CommentaryCustomsFood & DrinksTraditional Food

Opposites Meet in Family, the Living and the Dead in Cusco

Day of Dead in Almudena Cemetery

Day of Dead in Almudena Cemetery

The living and the dead come together in a feast, one day for each. That was the celebration in Cusco over the last two days. In either case, the feasting focused on family and on eating, drinking, and being together across the divide between the living and the dead.

Of course, this was not the only divide expressed in this feast. There was also the separation of men and women marked distinctly in bread, bread babies and bread horses—the one for girls and the other for boys.

The horse intrigues me, coming as it does from Spain to Peru with the invaders. It seems an animal of movement, of travel. It suggests to me that while the girls will stay near and keep the continuity of family going from one generation to the next, the boy are, as it were, given little passports in the horses. They obtain permission to leave and to explore.

Families Having Lunch in the cemetery
Families Having Lunch in the cemetery

As a result in this is another contrast, that between inside and outside. The girls by implication are associated with inside the family, but also with the world inside from which babies come and to which the dead go while the boys move through the other side, the outside.

Dualism, two different things meeting while staying separate is common in Peru. It is tempting to argue origins as Westerners and sometimes ideologues are wont to do. However, this feast of two joining in eating while keeping separate—they never fuse—should give us a warning not just about fusion but about making overly clean ideas on origins.

Peru is not the only place this day of All Saints and All Souls is celebrated. A duality is built into the feast within the Christian calendar as a celebration first of all Christian saints so as to make up for any defects in celebration throughout the year followed by a celebration of the Christian departed. The boundary is between those sanctified and dead and other Christians also dead, surrounded by a world of non-Christians who are not celebrated and by a world of the living who do the celebrating.

Pork Roast, Lechon to Celebrate the Day of Leaving and Dead
Pork Roast, Lechon to Celebrate the Day of Leaving and Dead

The feast in Cusco is different. It separates family and the rest of people who may also be celebrating in their families. This is not a contrast into us and all other people, like that of the Christian and non-Christian, but rather one of a specific us among all the others like us who are also celebrating. It is one of a family among and next to other families.

It is also not a division of the saints and the lay dead, rather it is one where those who are alive take a day to celebrate themselves in family before joining in a whole family with their dead the next day.

There is a difference between the Christian understanding of the feast and the ways it is adapted and carried out in Peru. This is different from Mexico, where the feast has become ever more widespread and has even spread along with the children of Mexico into the Anglo north.

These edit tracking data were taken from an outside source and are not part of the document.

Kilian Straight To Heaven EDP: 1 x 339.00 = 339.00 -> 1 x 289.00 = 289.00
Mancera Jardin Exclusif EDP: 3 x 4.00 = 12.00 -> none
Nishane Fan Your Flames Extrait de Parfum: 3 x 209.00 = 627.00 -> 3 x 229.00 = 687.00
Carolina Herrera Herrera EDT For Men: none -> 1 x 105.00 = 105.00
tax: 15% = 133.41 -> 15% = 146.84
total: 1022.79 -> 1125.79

However, the Mexican celebration comes with big, ideological imaginings of a continuity with an Aztec veneration of death. The honored historian Elsa Malvido of the National Institute of Anthropology and History in Mexico City notes that in reality the feast with its ideas of hosting the dead is one that has deep roots in the Roman world and that the Spanish brought it to Mexico—as well as to Peru and other parts of Latin America. She argues the nationalist intellectuals of the 30s are the ones who tried to make it more indigenous and, they felt, more Mexican.

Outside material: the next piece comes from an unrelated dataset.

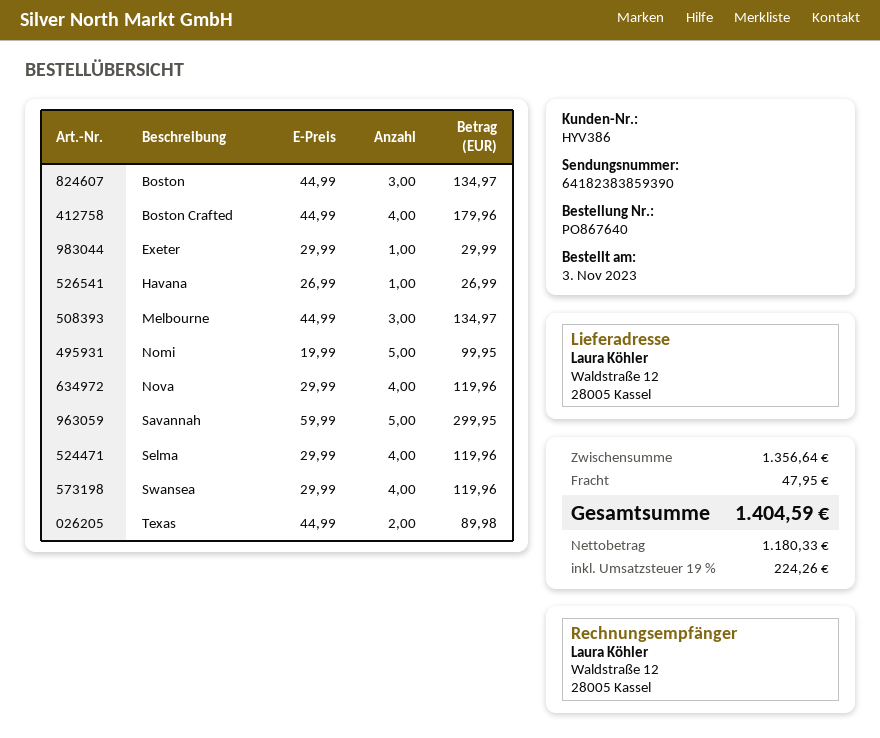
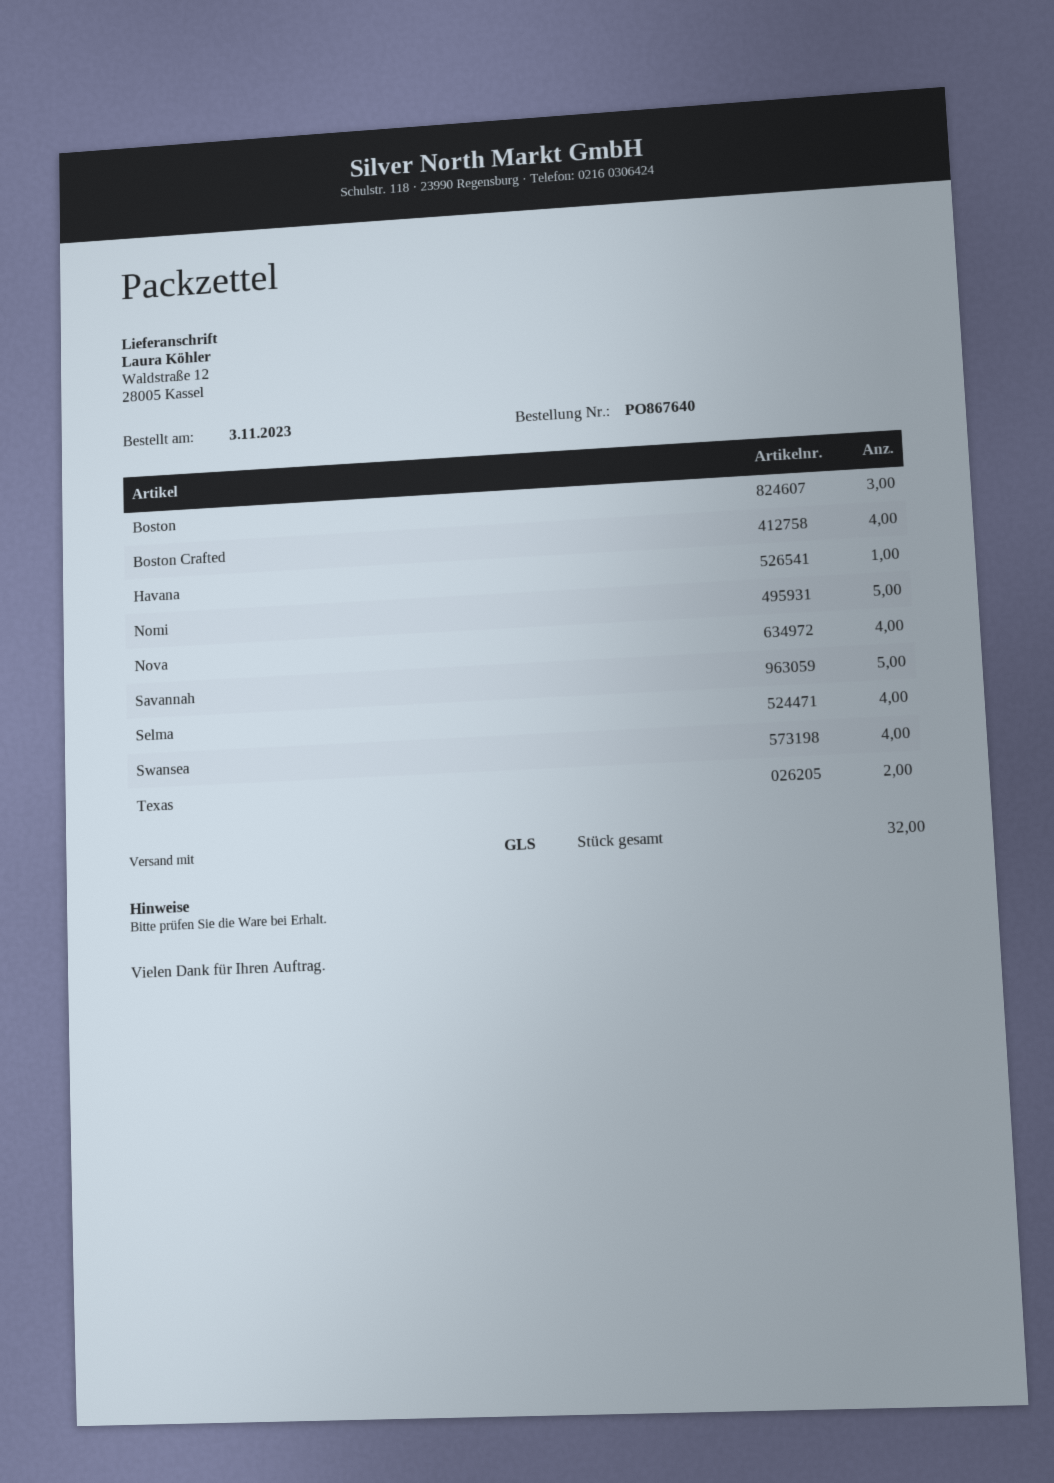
Exeter: 1 -> none
Melbourne: 3 -> none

The Day of Leaving and Dead
The Day of Leaving and Dead

This is a problem of origins. The anthropologist historian Peter Gose argues that in post-Invasion Peru, there was a kind of struggle over the indigenous dead in which many Christianizers tried to burn and destroy mummies and ancestors to cut people’s ties to old ways, while trying to get them to bury dead in Churches and later Church cemeteries as a means of Christianizing the past and, hence, the present. Gose argues that over time the Indigenous Peruvians did the Spanish one better. They claimed their ancestors always already were Christians and were White people.

Both sides of the struggle over the dead, though they were not always so cleanly divided, were attempting to encompass the other in something meaningful.The Days of the Dead and Living carry hints of that process inside the feast, in which the horse is an important part of the celebration and comes to symbolize boys and boy’s relationships to these other ancestors who came mounted on the horses.

The feast is wonderfully simple. People come together in their families and eat, two days running, once at their home and once in the home of the dead, the cemetery. But it is also wondrously complex and carries lots of meaning.

A Woman Ghost in Almudena Cemetery
A Woman Ghost in Almudena Cemetery

References:

Peter Gose, Invaders as Ancestors: On the Intercultural Making and Unmaking of Spanish Colonialism in the Andes (University of Toronto Press, 2008).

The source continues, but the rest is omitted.